## Exercise prompt
Return only that part of the material below which starts with the line containing "font-size: 17px ->" and goes on through the line containing "background: #ffffff ->", restated exactly.

## Data for this exercise

☆ ☆ ☆ ☆

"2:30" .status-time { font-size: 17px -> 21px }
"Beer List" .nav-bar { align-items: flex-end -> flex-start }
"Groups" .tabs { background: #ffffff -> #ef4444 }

☆ ☆ ☆ ☆

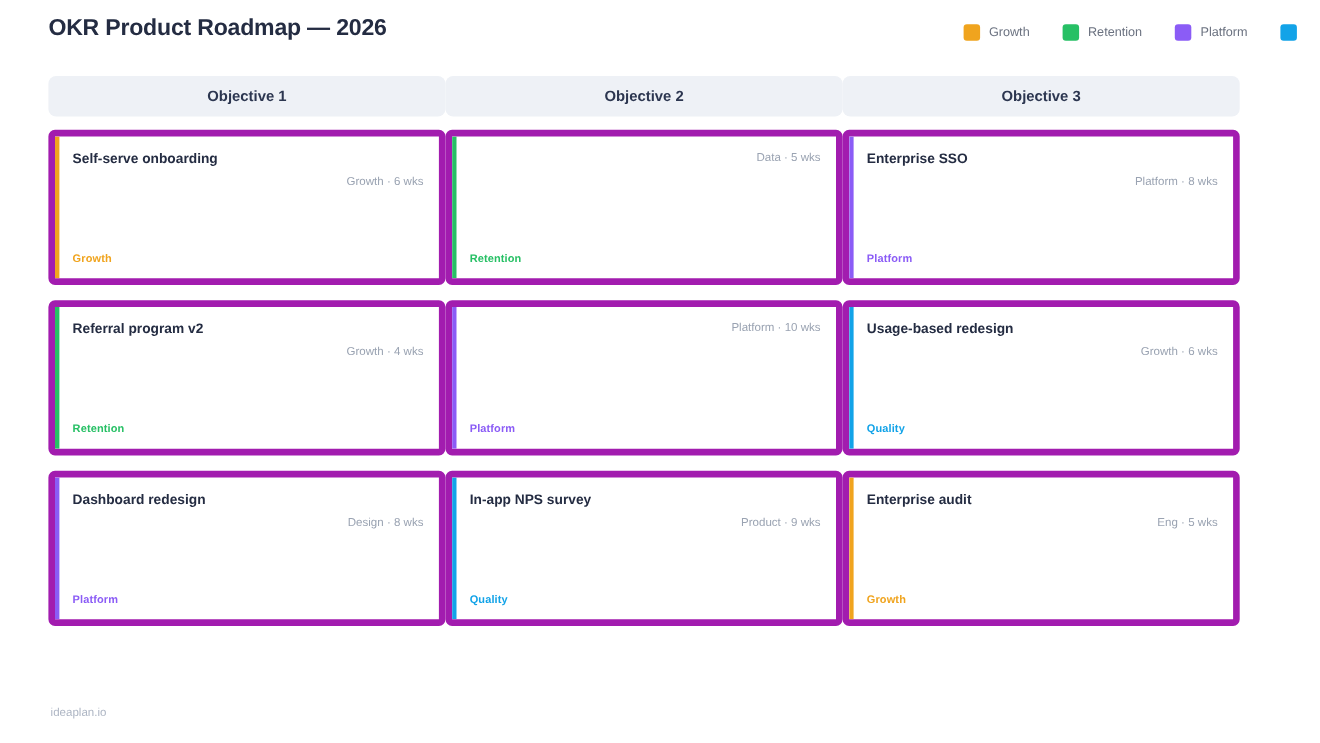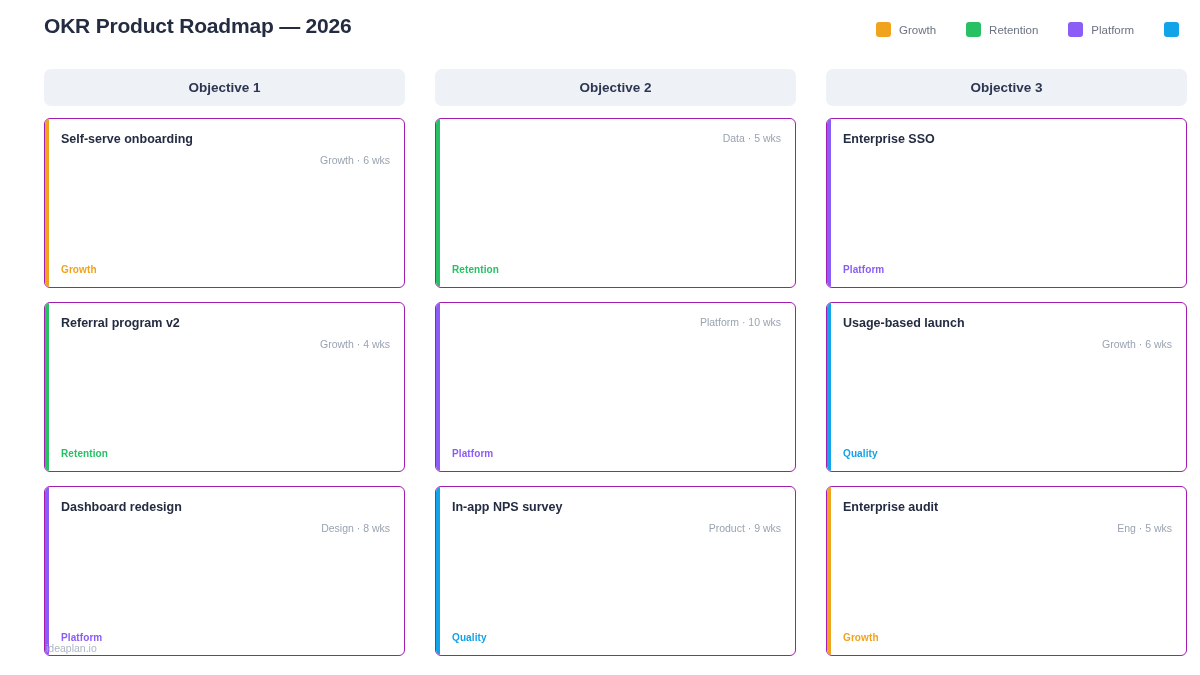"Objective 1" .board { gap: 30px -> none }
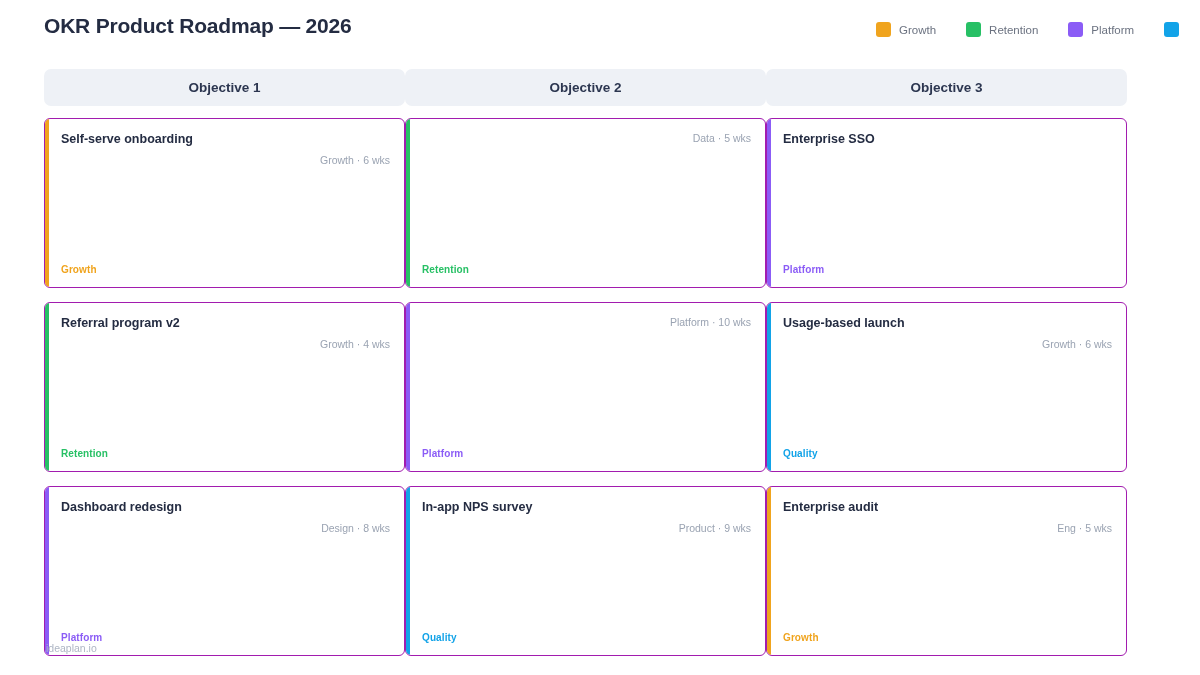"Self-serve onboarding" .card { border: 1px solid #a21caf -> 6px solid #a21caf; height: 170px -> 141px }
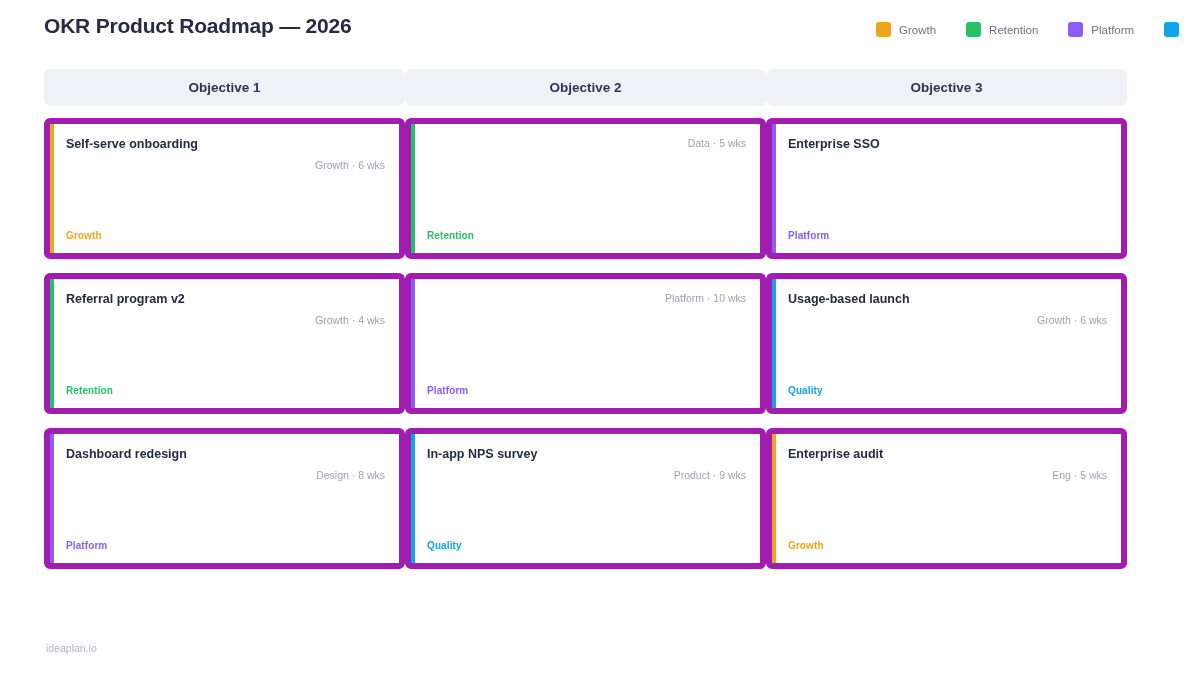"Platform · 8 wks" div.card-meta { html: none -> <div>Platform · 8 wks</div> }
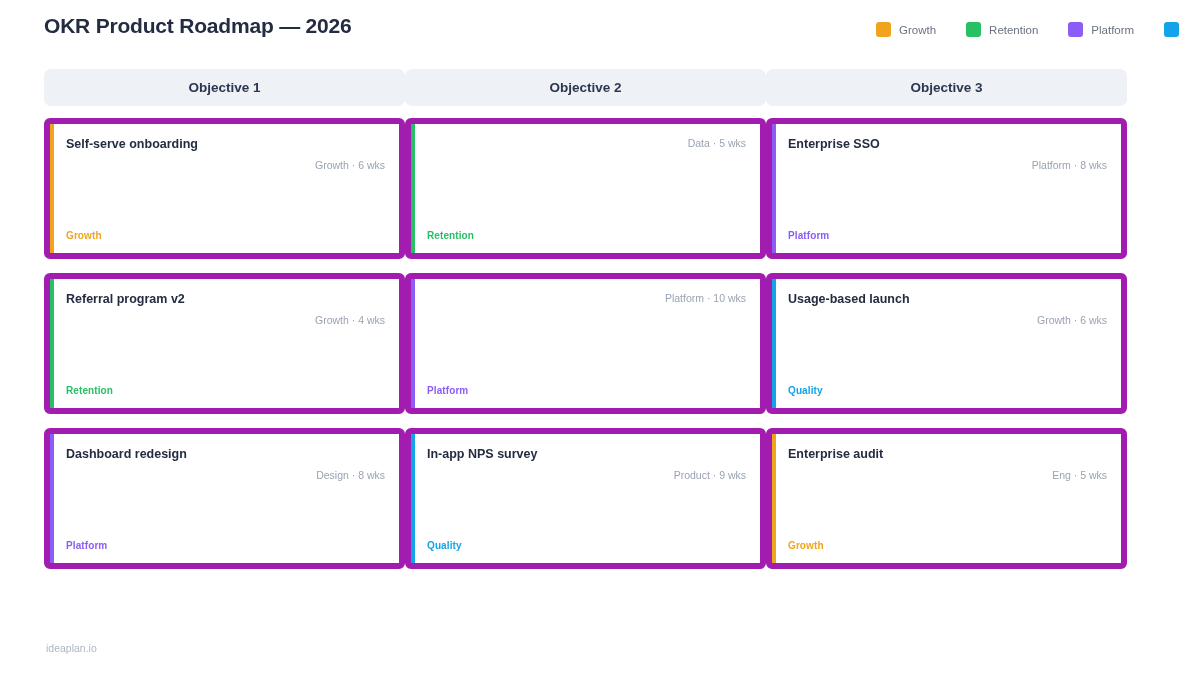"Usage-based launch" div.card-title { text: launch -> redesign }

☆ ☆ ☆ ☆

## Solved problem
"2:30" .status-time { font-size: 17px -> 21px }
"Beer List" .nav-bar { align-items: flex-end -> flex-start }
"Groups" .tabs { background: #ffffff -> #ef4444 }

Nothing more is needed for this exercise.